2.) Write it, then build it. Too often in modern music, I see that teams of music producers are creating the song, before even planning it out. Often producers or writers will write some song chord progression that they like and create a song basied around the composition. This can really hurt a songwriter, by building the house without a blueprint. It is often more effective to write a song the other way around. Start with an idea or lyrics and develop the song around the blueprint instead of the composition first.

3.) Go for the right brain, not the left. Write a song that strikes emotions in the listener, make them feel the pain, enlightenment, or power of the song through your raw emotions and not try to find the meaning of how to solve a problem. People connect with the music on their right brains, and then will use their left brain to problem solve. Focus on ones emotions and how they feel rather than trying to preach or control their thoughts. It will really take your music up a notch.

4.) Think outside the standard formula structure. Although when it comes time to compose a song, there is formula to structure the song for popular music. I like to call the term “radio friendly”. I have to tell songwriters that it is OK to step outside the verse, chorus, verse, chorus, bridge, double chorus structure. There have been some amazing songs that just tell a story and challenge the conventional ways. It is ok to think outside the box, and challenge your right brain.

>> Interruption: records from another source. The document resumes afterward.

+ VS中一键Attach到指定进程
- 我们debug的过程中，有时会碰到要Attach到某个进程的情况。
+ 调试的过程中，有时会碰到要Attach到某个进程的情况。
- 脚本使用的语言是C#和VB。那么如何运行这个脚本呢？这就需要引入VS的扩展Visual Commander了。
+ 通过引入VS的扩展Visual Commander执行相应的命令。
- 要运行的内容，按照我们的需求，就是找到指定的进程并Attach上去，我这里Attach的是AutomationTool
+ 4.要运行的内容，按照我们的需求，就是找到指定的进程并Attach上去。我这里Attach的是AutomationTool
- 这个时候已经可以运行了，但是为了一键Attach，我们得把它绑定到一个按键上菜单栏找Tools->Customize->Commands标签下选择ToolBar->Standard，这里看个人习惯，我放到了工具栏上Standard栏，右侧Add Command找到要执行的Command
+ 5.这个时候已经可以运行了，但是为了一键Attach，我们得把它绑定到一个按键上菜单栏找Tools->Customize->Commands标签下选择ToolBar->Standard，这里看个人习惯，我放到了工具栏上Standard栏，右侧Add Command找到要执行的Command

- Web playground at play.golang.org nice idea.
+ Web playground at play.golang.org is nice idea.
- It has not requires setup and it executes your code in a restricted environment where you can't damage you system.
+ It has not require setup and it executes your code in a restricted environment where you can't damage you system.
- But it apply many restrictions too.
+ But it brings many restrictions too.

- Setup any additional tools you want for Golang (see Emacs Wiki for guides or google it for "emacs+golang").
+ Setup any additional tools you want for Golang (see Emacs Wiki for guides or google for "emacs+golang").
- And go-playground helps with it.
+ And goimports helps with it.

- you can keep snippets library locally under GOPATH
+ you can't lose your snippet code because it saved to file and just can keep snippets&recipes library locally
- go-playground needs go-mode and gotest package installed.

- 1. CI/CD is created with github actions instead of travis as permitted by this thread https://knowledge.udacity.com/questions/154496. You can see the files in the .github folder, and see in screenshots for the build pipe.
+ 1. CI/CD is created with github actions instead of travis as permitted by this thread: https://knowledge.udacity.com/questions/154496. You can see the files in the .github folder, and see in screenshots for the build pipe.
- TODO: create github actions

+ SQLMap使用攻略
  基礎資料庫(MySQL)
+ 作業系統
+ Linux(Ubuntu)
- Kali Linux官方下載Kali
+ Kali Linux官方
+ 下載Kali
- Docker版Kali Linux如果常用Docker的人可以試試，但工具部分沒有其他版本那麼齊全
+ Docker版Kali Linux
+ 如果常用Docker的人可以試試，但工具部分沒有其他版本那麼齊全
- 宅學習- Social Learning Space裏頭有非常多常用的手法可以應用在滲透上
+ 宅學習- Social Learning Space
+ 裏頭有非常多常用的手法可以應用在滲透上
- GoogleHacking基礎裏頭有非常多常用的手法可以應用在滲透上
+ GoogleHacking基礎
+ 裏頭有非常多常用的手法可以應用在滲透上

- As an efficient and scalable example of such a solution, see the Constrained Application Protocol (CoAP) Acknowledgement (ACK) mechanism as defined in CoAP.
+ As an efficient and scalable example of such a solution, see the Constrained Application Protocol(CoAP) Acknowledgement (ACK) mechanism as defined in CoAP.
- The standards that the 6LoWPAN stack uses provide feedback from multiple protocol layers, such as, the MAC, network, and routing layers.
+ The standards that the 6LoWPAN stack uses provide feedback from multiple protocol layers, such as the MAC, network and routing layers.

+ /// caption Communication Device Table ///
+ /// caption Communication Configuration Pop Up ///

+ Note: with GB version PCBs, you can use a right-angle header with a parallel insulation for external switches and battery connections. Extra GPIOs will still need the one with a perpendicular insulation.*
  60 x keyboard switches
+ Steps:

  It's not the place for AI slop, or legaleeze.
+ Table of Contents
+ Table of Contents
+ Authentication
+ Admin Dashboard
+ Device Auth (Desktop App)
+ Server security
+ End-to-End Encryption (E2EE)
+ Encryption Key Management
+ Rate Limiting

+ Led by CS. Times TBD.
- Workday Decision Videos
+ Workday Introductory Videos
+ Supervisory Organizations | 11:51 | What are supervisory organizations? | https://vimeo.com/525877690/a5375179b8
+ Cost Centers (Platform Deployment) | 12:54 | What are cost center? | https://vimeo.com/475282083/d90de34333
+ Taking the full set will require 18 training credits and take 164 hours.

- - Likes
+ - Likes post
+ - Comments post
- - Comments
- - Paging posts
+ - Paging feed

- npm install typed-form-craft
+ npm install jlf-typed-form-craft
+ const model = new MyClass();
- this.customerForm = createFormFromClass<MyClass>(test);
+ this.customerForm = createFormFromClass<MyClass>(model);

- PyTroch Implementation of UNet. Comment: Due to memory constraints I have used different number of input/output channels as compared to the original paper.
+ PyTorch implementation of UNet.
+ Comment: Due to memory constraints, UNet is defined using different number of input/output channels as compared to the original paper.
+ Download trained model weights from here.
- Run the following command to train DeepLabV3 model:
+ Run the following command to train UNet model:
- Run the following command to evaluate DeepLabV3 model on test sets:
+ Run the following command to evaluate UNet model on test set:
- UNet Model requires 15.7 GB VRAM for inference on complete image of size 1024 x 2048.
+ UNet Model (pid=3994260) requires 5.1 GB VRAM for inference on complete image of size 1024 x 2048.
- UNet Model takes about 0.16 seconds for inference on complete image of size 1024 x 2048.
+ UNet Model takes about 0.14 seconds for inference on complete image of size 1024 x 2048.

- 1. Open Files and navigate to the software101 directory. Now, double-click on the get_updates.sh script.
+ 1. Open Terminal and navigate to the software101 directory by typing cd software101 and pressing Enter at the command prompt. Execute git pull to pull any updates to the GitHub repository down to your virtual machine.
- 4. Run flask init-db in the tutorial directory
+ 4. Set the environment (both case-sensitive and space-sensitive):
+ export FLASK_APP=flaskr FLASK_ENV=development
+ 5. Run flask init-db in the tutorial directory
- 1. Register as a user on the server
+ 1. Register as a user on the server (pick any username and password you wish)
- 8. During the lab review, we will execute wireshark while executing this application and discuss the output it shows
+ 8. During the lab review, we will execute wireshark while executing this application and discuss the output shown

Having the chance to talk with music greats like Richie Havens, and other artists has really given me the chance to really expand on my capabilities as a singer, songwriter, composer, and producer. We can learn a lot from simple statements of artist, and then reflecting the why that holds true. Knowing how the randomness of real songwriting works and song simple guidelines of how to make your “random” process more efficient can really make you an effective songwriter.